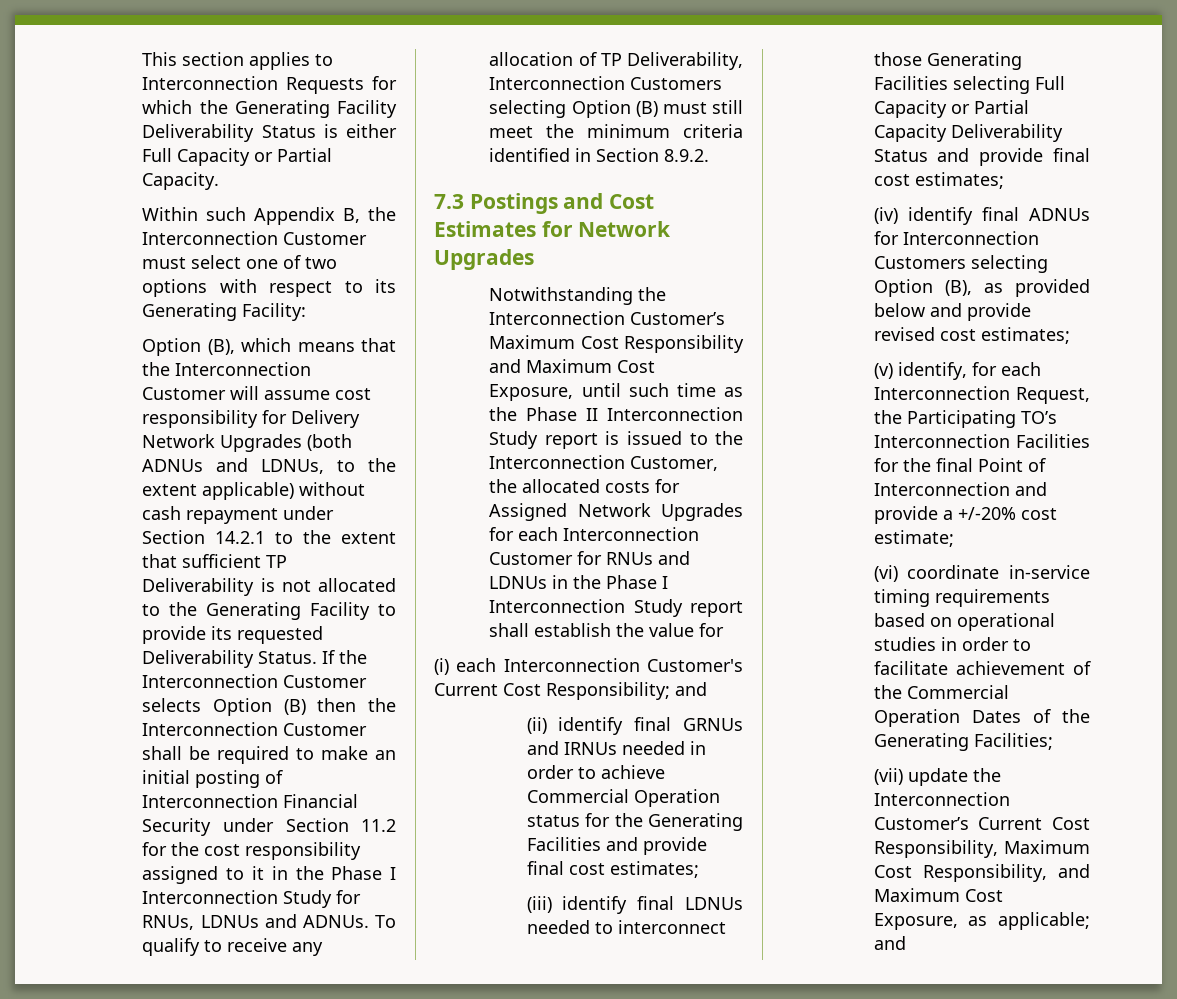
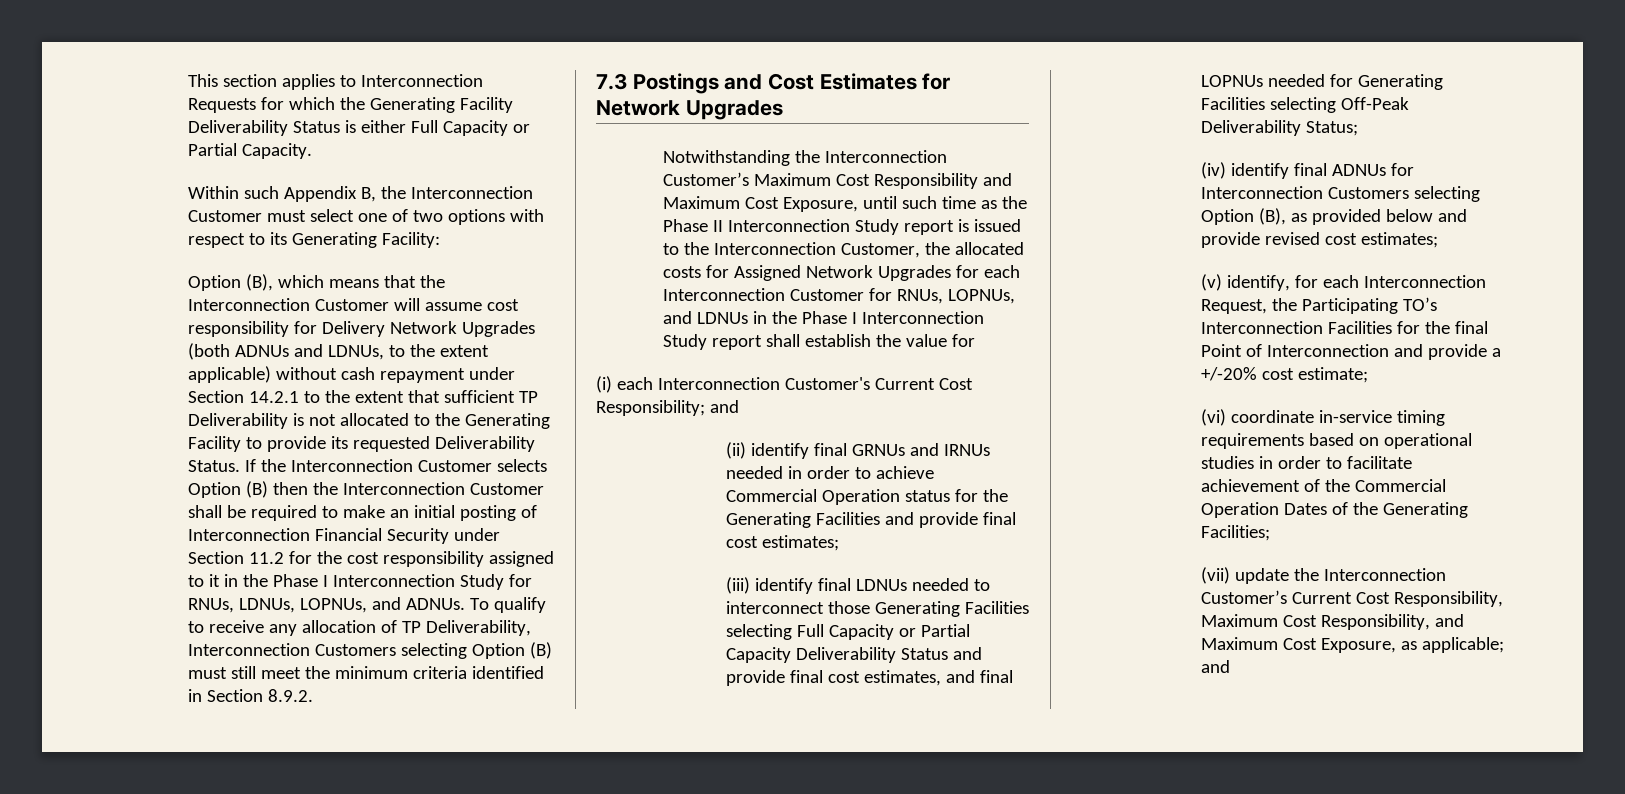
- If the Interconnection Customer selects Option (B) then the Interconnection Customer shall be required to make an initial posting of Interconnection Financial Security under Section 11.2 for the cost responsibility assigned to it in the Phase I Interconnection Study for RNUs, LDNUs and ADNUs.
+ If the Interconnection Customer selects Option (B) then the Interconnection Customer shall be required to make an initial posting of Interconnection Financial Security under Section 11.2 for the cost responsibility assigned to it in the Phase I Interconnection Study for RNUs, LDNUs, LOPNUs, and ADNUs.
- Notwithstanding the Interconnection Customer’s Maximum Cost Responsibility and Maximum Cost Exposure, until such time as the Phase II Interconnection Study report is issued to the Interconnection Customer, the allocated costs for Assigned Network Upgrades for each Interconnection Customer for RNUs and LDNUs in the Phase I Interconnection Study report shall establish the value for
+ Notwithstanding the Interconnection Customer’s Maximum Cost Responsibility and Maximum Cost Exposure, until such time as the Phase II Interconnection Study report is issued to the Interconnection Customer, the allocated costs for Assigned Network Upgrades for each Interconnection Customer for RNUs, LOPNUs, and LDNUs in the Phase I Interconnection Study report shall establish the value for
- (iii) identify final LDNUs needed to interconnect those Generating Facilities selecting Full Capacity or Partial Capacity Deliverability Status and provide final cost estimates;
+ (iii) identify final LDNUs needed to interconnect those Generating Facilities selecting Full Capacity or Partial Capacity Deliverability Status and provide final cost estimates, and final LOPNUs needed for Generating Facilities selecting Off-Peak Deliverability Status;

*REQUIREMENT*.
Go through the material above and copy each line that holds the string "establish".

*ANSWER AREA*.
- Notwithstanding the Interconnection Customer’s Maximum Cost Responsibility and Maximum Cost Exposure, until such time as the Phase II Interconnection Study report is issued to the Interconnection Customer, the allocated costs for Assigned Network Upgrades for each Interconnection Customer for RNUs and LDNUs in the Phase I Interconnection Study report shall establish the value for
+ Notwithstanding the Interconnection Customer’s Maximum Cost Responsibility and Maximum Cost Exposure, until such time as the Phase II Interconnection Study report is issued to the Interconnection Customer, the allocated costs for Assigned Network Upgrades for each Interconnection Customer for RNUs, LOPNUs, and LDNUs in the Phase I Interconnection Study report shall establish the value for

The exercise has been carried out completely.